What needs to be done> Your response should contain every line from the data below that holds the string "advanced".

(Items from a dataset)
/---

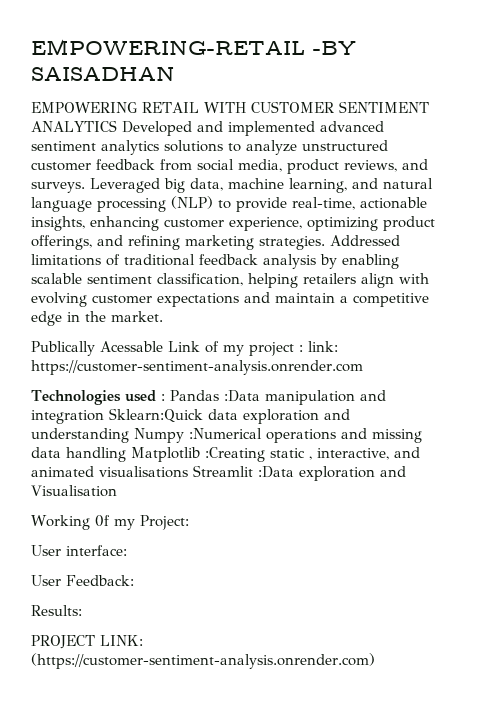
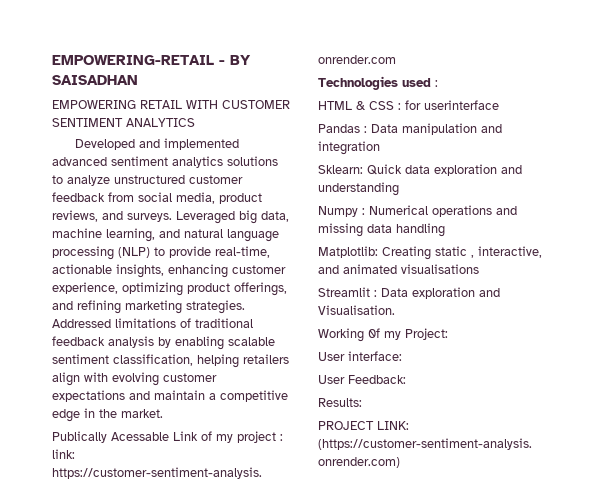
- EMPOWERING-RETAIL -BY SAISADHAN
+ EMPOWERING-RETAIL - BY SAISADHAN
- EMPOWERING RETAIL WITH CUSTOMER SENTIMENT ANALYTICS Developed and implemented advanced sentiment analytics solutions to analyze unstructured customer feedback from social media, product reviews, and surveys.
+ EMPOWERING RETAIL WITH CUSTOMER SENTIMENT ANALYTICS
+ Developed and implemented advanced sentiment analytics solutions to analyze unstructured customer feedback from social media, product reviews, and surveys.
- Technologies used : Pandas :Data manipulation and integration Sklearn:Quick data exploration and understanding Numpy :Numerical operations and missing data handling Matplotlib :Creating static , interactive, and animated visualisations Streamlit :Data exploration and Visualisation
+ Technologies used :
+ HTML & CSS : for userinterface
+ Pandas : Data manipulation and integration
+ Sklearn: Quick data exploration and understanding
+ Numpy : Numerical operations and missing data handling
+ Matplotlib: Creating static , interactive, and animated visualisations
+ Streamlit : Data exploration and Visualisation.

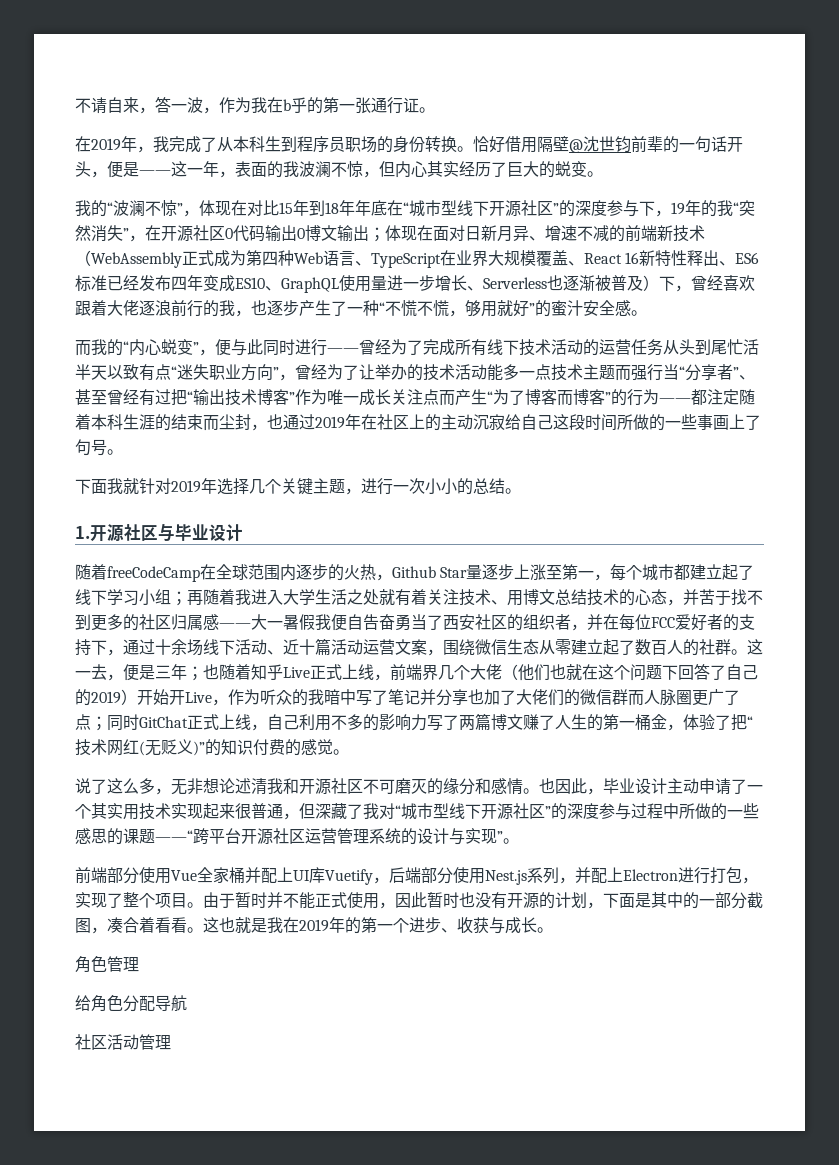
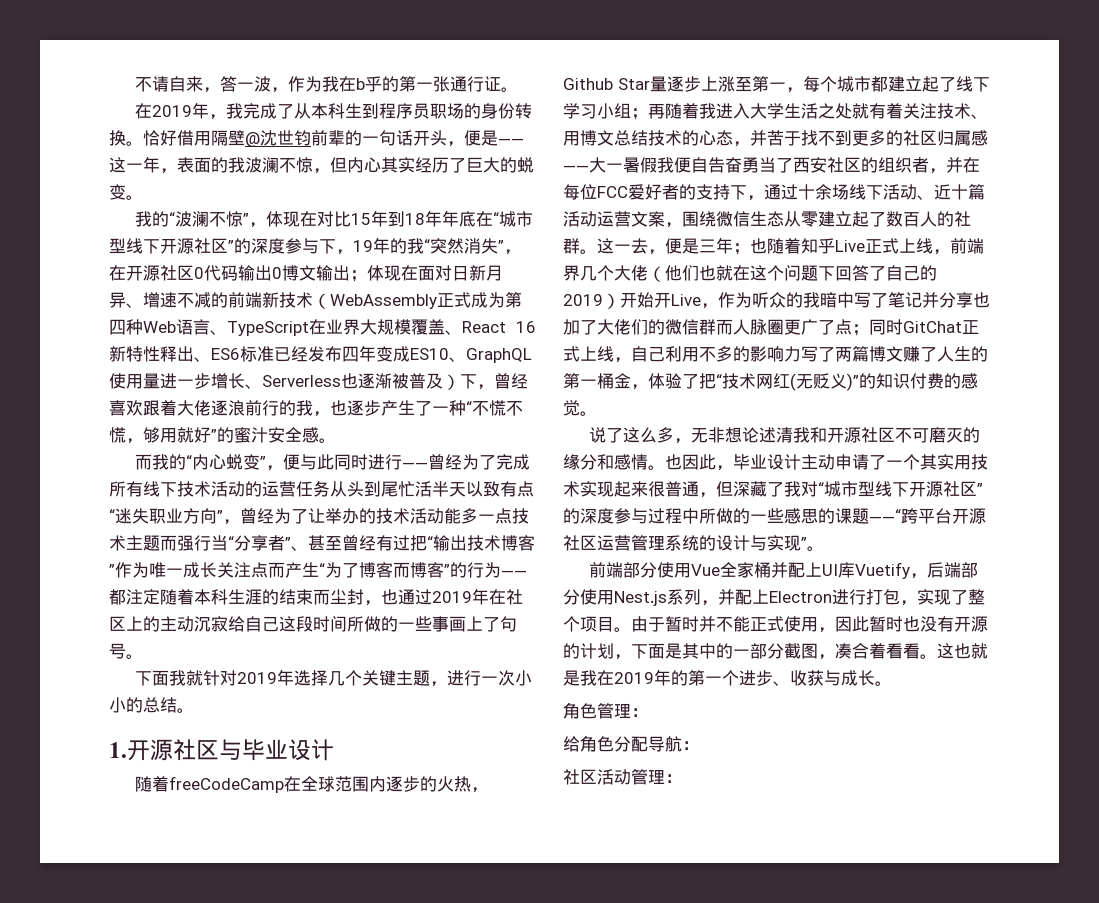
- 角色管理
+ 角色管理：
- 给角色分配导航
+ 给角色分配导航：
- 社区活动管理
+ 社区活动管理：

\---

Reply to the exercise>
- EMPOWERING RETAIL WITH CUSTOMER SENTIMENT ANALYTICS Developed and implemented advanced sentiment analytics solutions to analyze unstructured customer feedback from social media, product reviews, and surveys.
+ Developed and implemented advanced sentiment analytics solutions to analyze unstructured customer feedback from social media, product reviews, and surveys.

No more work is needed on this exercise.